Exercise instructions. If a record holds a picture, please leave the picture out and copy the rest of the record exactly.

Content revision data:

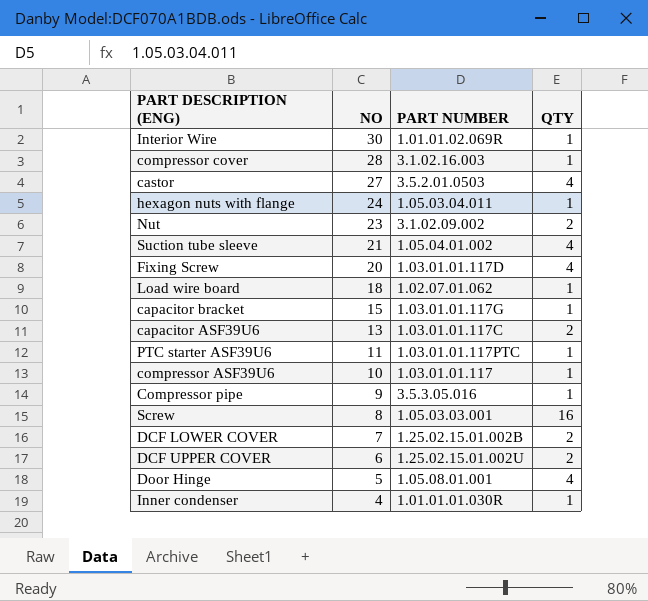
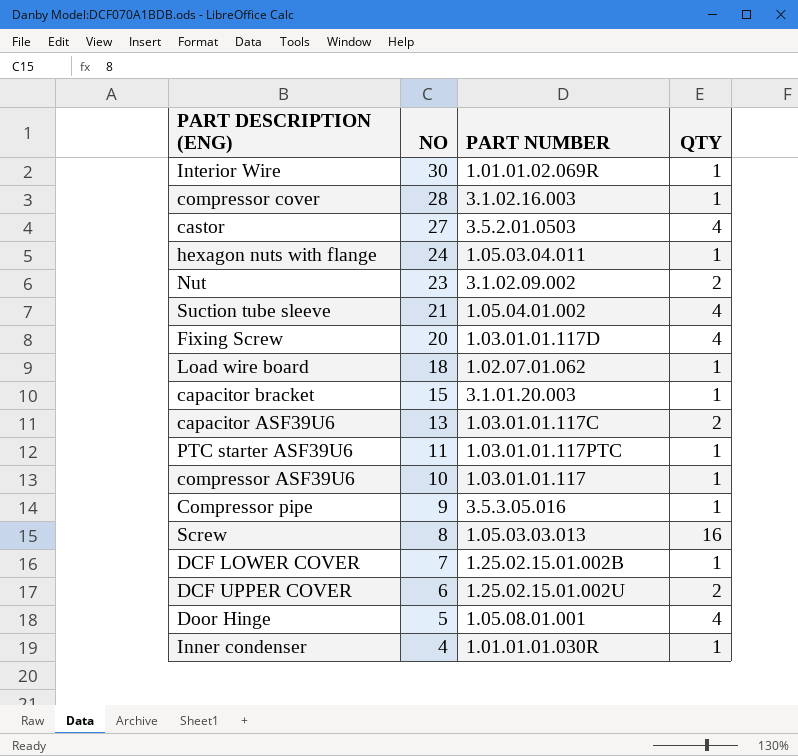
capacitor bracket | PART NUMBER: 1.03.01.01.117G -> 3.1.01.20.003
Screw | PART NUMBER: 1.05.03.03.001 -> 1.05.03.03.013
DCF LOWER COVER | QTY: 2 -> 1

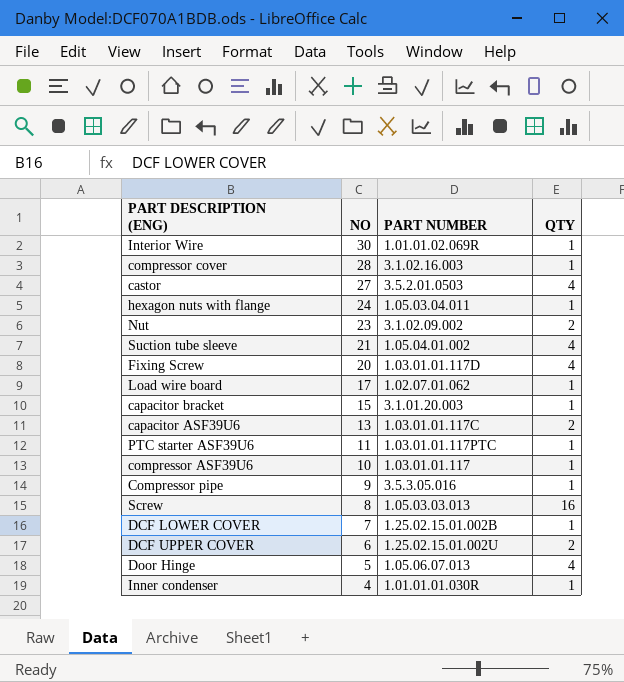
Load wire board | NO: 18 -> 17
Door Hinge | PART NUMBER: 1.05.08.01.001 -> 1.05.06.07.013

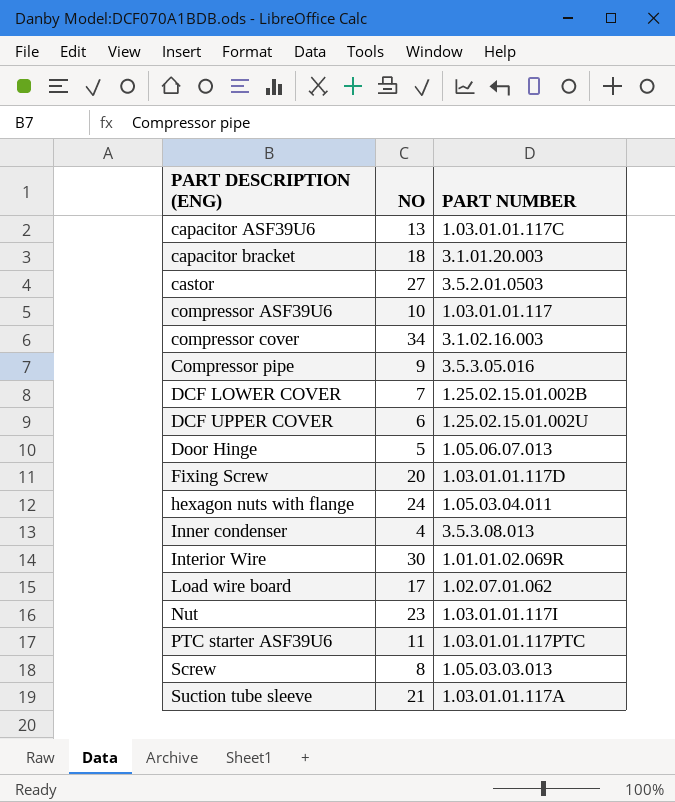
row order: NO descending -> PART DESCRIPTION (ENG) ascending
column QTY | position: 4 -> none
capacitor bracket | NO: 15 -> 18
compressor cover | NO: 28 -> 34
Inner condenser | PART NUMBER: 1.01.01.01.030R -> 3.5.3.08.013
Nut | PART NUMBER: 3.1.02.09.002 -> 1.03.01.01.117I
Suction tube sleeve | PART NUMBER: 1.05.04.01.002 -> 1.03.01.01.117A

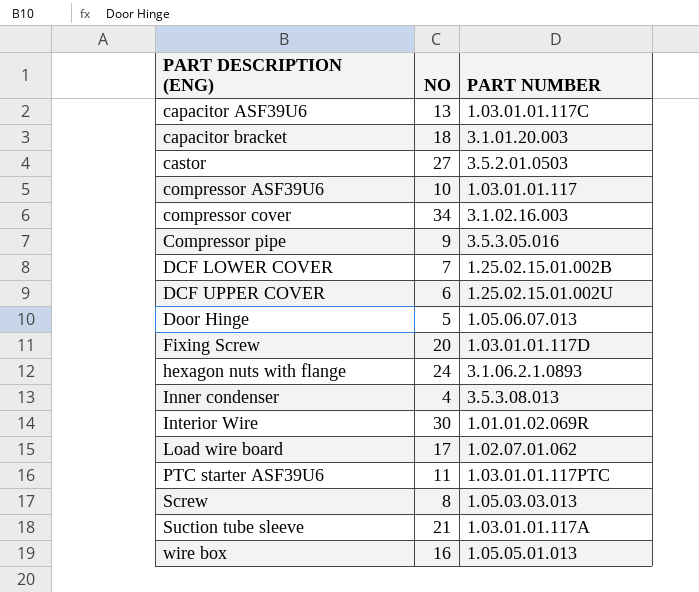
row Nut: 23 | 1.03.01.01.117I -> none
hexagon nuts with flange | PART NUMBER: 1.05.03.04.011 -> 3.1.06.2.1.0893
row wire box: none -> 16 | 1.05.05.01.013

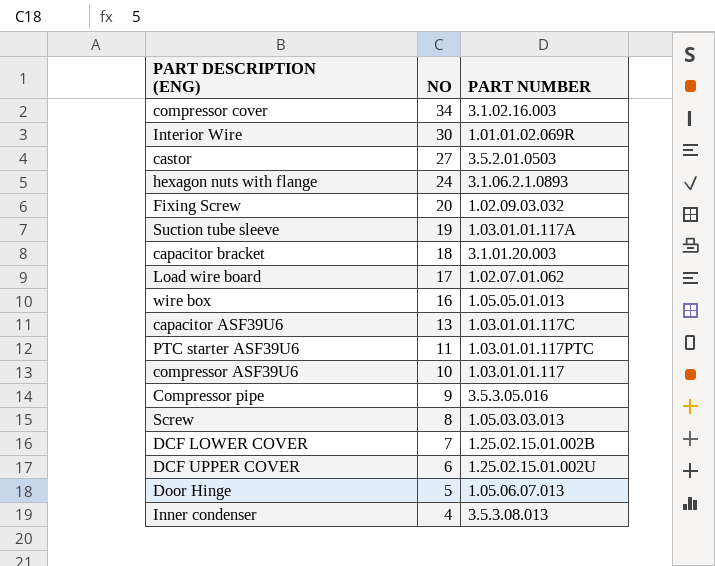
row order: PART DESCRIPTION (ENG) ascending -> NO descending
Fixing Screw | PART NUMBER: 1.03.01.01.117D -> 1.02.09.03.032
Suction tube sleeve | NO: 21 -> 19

The completed task.
capacitor bracket | PART NUMBER: 1.03.01.01.117G -> 3.1.01.20.003
Screw | PART NUMBER: 1.05.03.03.001 -> 1.05.03.03.013
DCF LOWER COVER | QTY: 2 -> 1

Load wire board | NO: 18 -> 17
Door Hinge | PART NUMBER: 1.05.08.01.001 -> 1.05.06.07.013

row order: NO descending -> PART DESCRIPTION (ENG) ascending
column QTY | position: 4 -> none
capacitor bracket | NO: 15 -> 18
compressor cover | NO: 28 -> 34
Inner condenser | PART NUMBER: 1.01.01.01.030R -> 3.5.3.08.013
Nut | PART NUMBER: 3.1.02.09.002 -> 1.03.01.01.117I
Suction tube sleeve | PART NUMBER: 1.05.04.01.002 -> 1.03.01.01.117A

row Nut: 23 | 1.03.01.01.117I -> none
hexagon nuts with flange | PART NUMBER: 1.05.03.04.011 -> 3.1.06.2.1.0893
row wire box: none -> 16 | 1.05.05.01.013

row order: PART DESCRIPTION (ENG) ascending -> NO descending
Fixing Screw | PART NUMBER: 1.03.01.01.117D -> 1.02.09.03.032
Suction tube sleeve | NO: 21 -> 19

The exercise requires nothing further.